━━━━━ Supplied entries ━━━━━

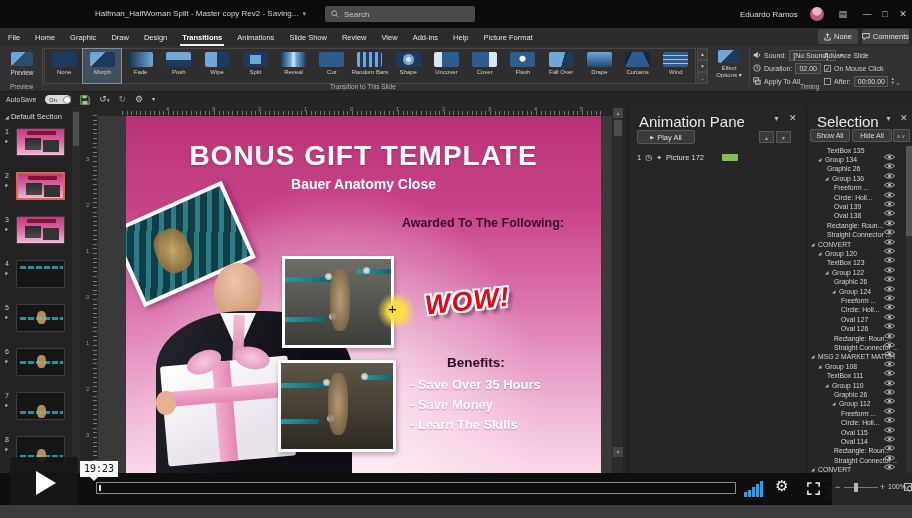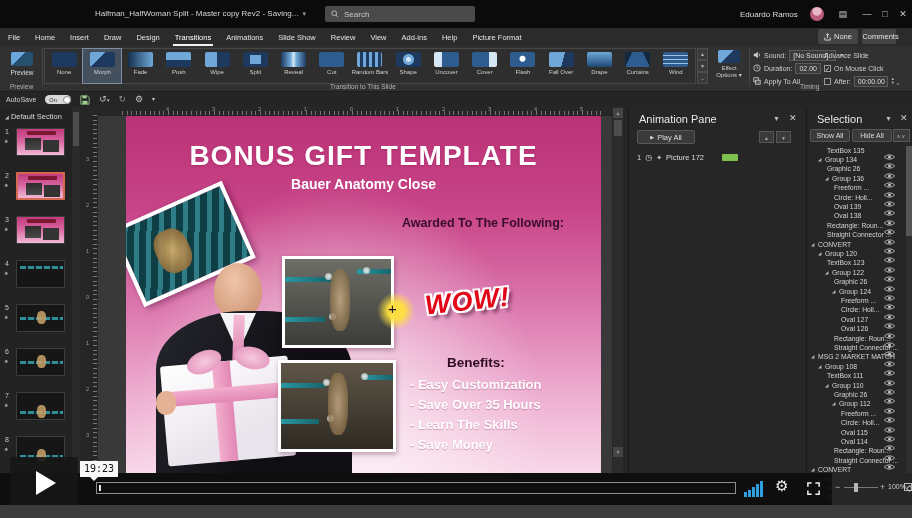--- a/index.html
+++ b/index.html
@@ -13,21 +13,21 @@
   .doc-caret{color:#9a9a9a;margin-left:4px;font-size:7px}
   .searchbox{position:absolute;left:325px;top:6px;width:150px;height:16px;background:#4a4a4a;border-radius:2px;display:flex;align-items:center;padding-left:6px;gap:5px}
   .searchbox span{font-size:8px;color:#c9c9c9}
   .user-name{position:absolute;left:740px;top:10px;font-size:8px;color:#ddd}
   .avatar{position:absolute;left:810px;top:7px;width:14px;height:14px;border-radius:50%;background:radial-gradient(circle at 50% 30%,#e8b6c4 0 4px,#b95d7e 5px)}
   .winbtn{position:absolute;top:6px;width:18px;height:16px;color:#c9c9c9;font-size:9px;text-align:center;line-height:16px}
   
   .menubar{position:absolute;left:0;top:28px;width:912px;height:18px;background:#2b2b2b;}
   .menu-tabs{position:absolute;left:8px;top:0;height:18px;display:flex;gap:15px;align-items:center}
   .tab{font-size:7.5px;color:#e3e3e3;position:relative;white-space:nowrap}
-  .tab.active{color:#fff;font-weight:normal}
+  .tab.active{color:#fff;font-weight:bold}
   .tab.active::after{content:"";position:absolute;left:-2px;right:-2px;bottom:-4px;height:2px;background:#f2f2f2}
   .mini-btn{position:absolute;top:29px;height:15px;background:#454545;border-radius:2px;color:#e0e0e0;font-size:7.5px;display:flex;align-items:center;justify-content:center;gap:3px}
   
   .ribbon{position:absolute;left:0;top:46px;width:912px;height:46px;background:#313131;border-bottom:1px solid #1e1e1e}
   .preview-btn{position:absolute;left:4px;top:3px;width:36px;height:34px;display:flex;flex-direction:column;align-items:center;gap:3px;padding-top:3px}
   .preview-ic{width:22px;height:14px;border-radius:2px;background:linear-gradient(135deg,#6aa7dd 0 40%,#27506f 41%)}
   .rib-sep{position:absolute;top:2px;width:1px;height:38px;background:#454545}
   .gallery{position:absolute;left:44px;top:2px;width:652px;height:36px;background:#2e2e2e;border:1px solid #474747;display:flex}
   .tcell{width:38.3px;height:34px;display:flex;flex-direction:column;align-items:center;padding-top:3px;gap:2px}
   .tcell.sel{background:#44505e;outline:1px solid #7e8ea0}
@@ -130,21 +130,21 @@
     text-shadow:-2px -2px 0 #fff,2px -2px 0 #fff,-2px 2px 0 #fff,2px 2px 0 #fff,4px 5px 4px rgba(40,0,20,.55)}
   .benefits-hdr{position:absolute;left:270px;top:239px;width:160px;text-align:center;font-size:13.5px;font-weight:700;color:#2f0a24}
   .benefits{position:absolute;left:284px;top:261px;width:180px}
   .benefit{font-size:13px;font-weight:700;color:#fff;height:20px;text-shadow:0 1px 1px rgba(110,10,60,.3)}
   
   .slide-scroll{position:absolute;left:613px;top:107px;width:10px;height:366px;background:#2c2c2c}
   .slide-scroll .sb{position:absolute;left:0;width:10px;height:10px;background:#454545;color:#999;font-size:5px;text-align:center;line-height:10px}
   .slide-scroll .st{position:absolute;left:1px;top:13px;width:8px;height:16px;background:#4d4d4d}
   
   .anim-pane{position:absolute;left:628px;top:107px;width:172px;height:366px;background:#262626;border-left:1px solid #191919}
-  .pane-title{position:absolute;left:10px;top:6px;font-size:11px;color:#e8e8e8}
+  .pane-title{position:absolute;left:10px;top:6px;font-size:15px;color:#e8e8e8}
   .pane-caret{position:absolute;top:8px;font-size:7px;color:#bbb}
   .pane-close{position:absolute;top:6px;font-size:9px;color:#ccc}
   .playall{position:absolute;left:8px;top:23px;width:58px;height:14px;background:#3a3a3a;border:1px solid #575757;border-radius:2px;font-size:7.5px;color:#ddd;display:flex;align-items:center;justify-content:center;gap:3px}
   .reorder{position:absolute;top:24px;width:15px;height:12px;background:#3a3a3a;border:1px solid #575757;color:#aaa;font-size:5px;text-align:center;line-height:12px}
   .anim-item{position:absolute;left:8px;width:160px;height:13px;display:flex;align-items:center;gap:4px}
   .anim-num{font-size:7.5px;color:#ddd}
   .anim-clock{font-size:8px;color:#ddd}
   .anim-star{font-size:7px;color:#c9c9c9}
   .anim-lbl{font-size:7.5px;color:#ddd}
   .anim-bar{width:16px;height:7px;background:#7ec14f;border-radius:1px;margin-left:14px}
@@ -204,40 +204,40 @@
     <span class="winbtn" style="left:834px">▤</span>
     <span class="winbtn" style="left:858px">—</span>
     <span class="winbtn" style="left:876px">□</span>
     <span class="winbtn" style="left:894px">✕</span>
   </div>
 
   <div class="menubar">
     <div class="menu-tabs">
         <div class="tab">File</div>
         <div class="tab">Home</div>
-        <div class="tab">Insert</div>
+        <div class="tab">Graphic</div>
         <div class="tab">Draw</div>
         <div class="tab">Design</div>
         <div class="tab active">Transitions</div>
         <div class="tab">Animations</div>
         <div class="tab">Slide Show</div>
         <div class="tab">Review</div>
         <div class="tab">View</div>
         <div class="tab">Add-ins</div>
         <div class="tab">Help</div>
         <div class="tab">Picture Format</div>
       </div>
   </div>
   <div class="mini-btn" style="left:818px;width:40px">
     <svg width="7" height="8" viewBox="0 0 8 9">
         <path d="M4 6V1M2 2.5 4 .7l2 1.8M1 5v3h6V5" fill="none" stroke="#ddd"></path>
       </svg>
     <span>None</span>
   </div>
-  <div class="mini-btn" style="left:862px;width:34px">
+  <div class="mini-btn" style="left:862px;width:47px">
     <svg width="8" height="7" viewBox="0 0 9 8">
         <path d="M.5.5h8v5h-4l-2 2v-2h-2z" fill="none" stroke="#ddd"></path>
       </svg>
     <span>Comments</span>
   </div>
 
   <div class="ribbon">
     <div class="preview-btn">
       <div class="preview-ic"></div>
       <span style="font-size:6.5px;color:#ddd">Preview</span>
@@ -532,24 +532,23 @@
 
     <div class="awarded">
       <div class="awarded-hdr">Awarded To The Following:</div>
     </div>
 
     <div class="wow">WOW!</div>
 
     <div class="benefits-hdr">Benefits:</div>
     <div class="benefits">
         <div id="benefit-items">
-          <div class="benefit">- Easy Customization</div>
           <div class="benefit">- Save Over 35 Hours</div>
+          <div class="benefit">- Save Money</div>
           <div class="benefit">- Learn The Skills</div>
-          <div class="benefit">- Save Money</div>
         </div>
       </div>
   </div>
 
   <div class="slide-scroll">
     <div class="sb" style="top:1px">▲</div>
     <div class="st"></div>
     <div class="sb" style="top:340px">▼</div>
   </div>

━━━━━

Directions for this task | Your answer must be the records above, copied exactly, with no pictures.

Response below |
--- a/index.html
+++ b/index.html
@@ -13,21 +13,21 @@
   .doc-caret{color:#9a9a9a;margin-left:4px;font-size:7px}
   .searchbox{position:absolute;left:325px;top:6px;width:150px;height:16px;background:#4a4a4a;border-radius:2px;display:flex;align-items:center;padding-left:6px;gap:5px}
   .searchbox span{font-size:8px;color:#c9c9c9}
   .user-name{position:absolute;left:740px;top:10px;font-size:8px;color:#ddd}
   .avatar{position:absolute;left:810px;top:7px;width:14px;height:14px;border-radius:50%;background:radial-gradient(circle at 50% 30%,#e8b6c4 0 4px,#b95d7e 5px)}
   .winbtn{position:absolute;top:6px;width:18px;height:16px;color:#c9c9c9;font-size:9px;text-align:center;line-height:16px}
   
   .menubar{position:absolute;left:0;top:28px;width:912px;height:18px;background:#2b2b2b;}
   .menu-tabs{position:absolute;left:8px;top:0;height:18px;display:flex;gap:15px;align-items:center}
   .tab{font-size:7.5px;color:#e3e3e3;position:relative;white-space:nowrap}
-  .tab.active{color:#fff;font-weight:normal}
+  .tab.active{color:#fff;font-weight:bold}
   .tab.active::after{content:"";position:absolute;left:-2px;right:-2px;bottom:-4px;height:2px;background:#f2f2f2}
   .mini-btn{position:absolute;top:29px;height:15px;background:#454545;border-radius:2px;color:#e0e0e0;font-size:7.5px;display:flex;align-items:center;justify-content:center;gap:3px}
   
   .ribbon{position:absolute;left:0;top:46px;width:912px;height:46px;background:#313131;border-bottom:1px solid #1e1e1e}
   .preview-btn{position:absolute;left:4px;top:3px;width:36px;height:34px;display:flex;flex-direction:column;align-items:center;gap:3px;padding-top:3px}
   .preview-ic{width:22px;height:14px;border-radius:2px;background:linear-gradient(135deg,#6aa7dd 0 40%,#27506f 41%)}
   .rib-sep{position:absolute;top:2px;width:1px;height:38px;background:#454545}
   .gallery{position:absolute;left:44px;top:2px;width:652px;height:36px;background:#2e2e2e;border:1px solid #474747;display:flex}
   .tcell{width:38.3px;height:34px;display:flex;flex-direction:column;align-items:center;padding-top:3px;gap:2px}
   .tcell.sel{background:#44505e;outline:1px solid #7e8ea0}
@@ -130,21 +130,21 @@
     text-shadow:-2px -2px 0 #fff,2px -2px 0 #fff,-2px 2px 0 #fff,2px 2px 0 #fff,4px 5px 4px rgba(40,0,20,.55)}
   .benefits-hdr{position:absolute;left:270px;top:239px;width:160px;text-align:center;font-size:13.5px;font-weight:700;color:#2f0a24}
   .benefits{position:absolute;left:284px;top:261px;width:180px}
   .benefit{font-size:13px;font-weight:700;color:#fff;height:20px;text-shadow:0 1px 1px rgba(110,10,60,.3)}
   
   .slide-scroll{position:absolute;left:613px;top:107px;width:10px;height:366px;background:#2c2c2c}
   .slide-scroll .sb{position:absolute;left:0;width:10px;height:10px;background:#454545;color:#999;font-size:5px;text-align:center;line-height:10px}
   .slide-scroll .st{position:absolute;left:1px;top:13px;width:8px;height:16px;background:#4d4d4d}
   
   .anim-pane{position:absolute;left:628px;top:107px;width:172px;height:366px;background:#262626;border-left:1px solid #191919}
-  .pane-title{position:absolute;left:10px;top:6px;font-size:11px;color:#e8e8e8}
+  .pane-title{position:absolute;left:10px;top:6px;font-size:15px;color:#e8e8e8}
   .pane-caret{position:absolute;top:8px;font-size:7px;color:#bbb}
   .pane-close{position:absolute;top:6px;font-size:9px;color:#ccc}
   .playall{position:absolute;left:8px;top:23px;width:58px;height:14px;background:#3a3a3a;border:1px solid #575757;border-radius:2px;font-size:7.5px;color:#ddd;display:flex;align-items:center;justify-content:center;gap:3px}
   .reorder{position:absolute;top:24px;width:15px;height:12px;background:#3a3a3a;border:1px solid #575757;color:#aaa;font-size:5px;text-align:center;line-height:12px}
   .anim-item{position:absolute;left:8px;width:160px;height:13px;display:flex;align-items:center;gap:4px}
   .anim-num{font-size:7.5px;color:#ddd}
   .anim-clock{font-size:8px;color:#ddd}
   .anim-star{font-size:7px;color:#c9c9c9}
   .anim-lbl{font-size:7.5px;color:#ddd}
   .anim-bar{width:16px;height:7px;background:#7ec14f;border-radius:1px;margin-left:14px}
@@ -204,40 +204,40 @@
     <span class="winbtn" style="left:834px">▤</span>
     <span class="winbtn" style="left:858px">—</span>
     <span class="winbtn" style="left:876px">□</span>
     <span class="winbtn" style="left:894px">✕</span>
   </div>
 
   <div class="menubar">
     <div class="menu-tabs">
         <div class="tab">File</div>
         <div class="tab">Home</div>
-        <div class="tab">Insert</div>
+        <div class="tab">Graphic</div>
         <div class="tab">Draw</div>
         <div class="tab">Design</div>
         <div class="tab active">Transitions</div>
         <div class="tab">Animations</div>
         <div class="tab">Slide Show</div>
         <div class="tab">Review</div>
         <div class="tab">View</div>
         <div class="tab">Add-ins</div>
         <div class="tab">Help</div>
         <div class="tab">Picture Format</div>
       </div>
   </div>
   <div class="mini-btn" style="left:818px;width:40px">
     <svg width="7" height="8" viewBox="0 0 8 9">
         <path d="M4 6V1M2 2.5 4 .7l2 1.8M1 5v3h6V5" fill="none" stroke="#ddd"></path>
       </svg>
     <span>None</span>
   </div>
-  <div class="mini-btn" style="left:862px;width:34px">
+  <div class="mini-btn" style="left:862px;width:47px">
     <svg width="8" height="7" viewBox="0 0 9 8">
         <path d="M.5.5h8v5h-4l-2 2v-2h-2z" fill="none" stroke="#ddd"></path>
       </svg>
     <span>Comments</span>
   </div>
 
   <div class="ribbon">
     <div class="preview-btn">
       <div class="preview-ic"></div>
       <span style="font-size:6.5px;color:#ddd">Preview</span>
@@ -532,24 +532,23 @@
 
     <div class="awarded">
       <div class="awarded-hdr">Awarded To The Following:</div>
     </div>
 
     <div class="wow">WOW!</div>
 
     <div class="benefits-hdr">Benefits:</div>
     <div class="benefits">
         <div id="benefit-items">
-          <div class="benefit">- Easy Customization</div>
           <div class="benefit">- Save Over 35 Hours</div>
+          <div class="benefit">- Save Money</div>
           <div class="benefit">- Learn The Skills</div>
-          <div class="benefit">- Save Money</div>
         </div>
       </div>
   </div>
 
   <div class="slide-scroll">
     <div class="sb" style="top:1px">▲</div>
     <div class="st"></div>
     <div class="sb" style="top:340px">▼</div>
   </div>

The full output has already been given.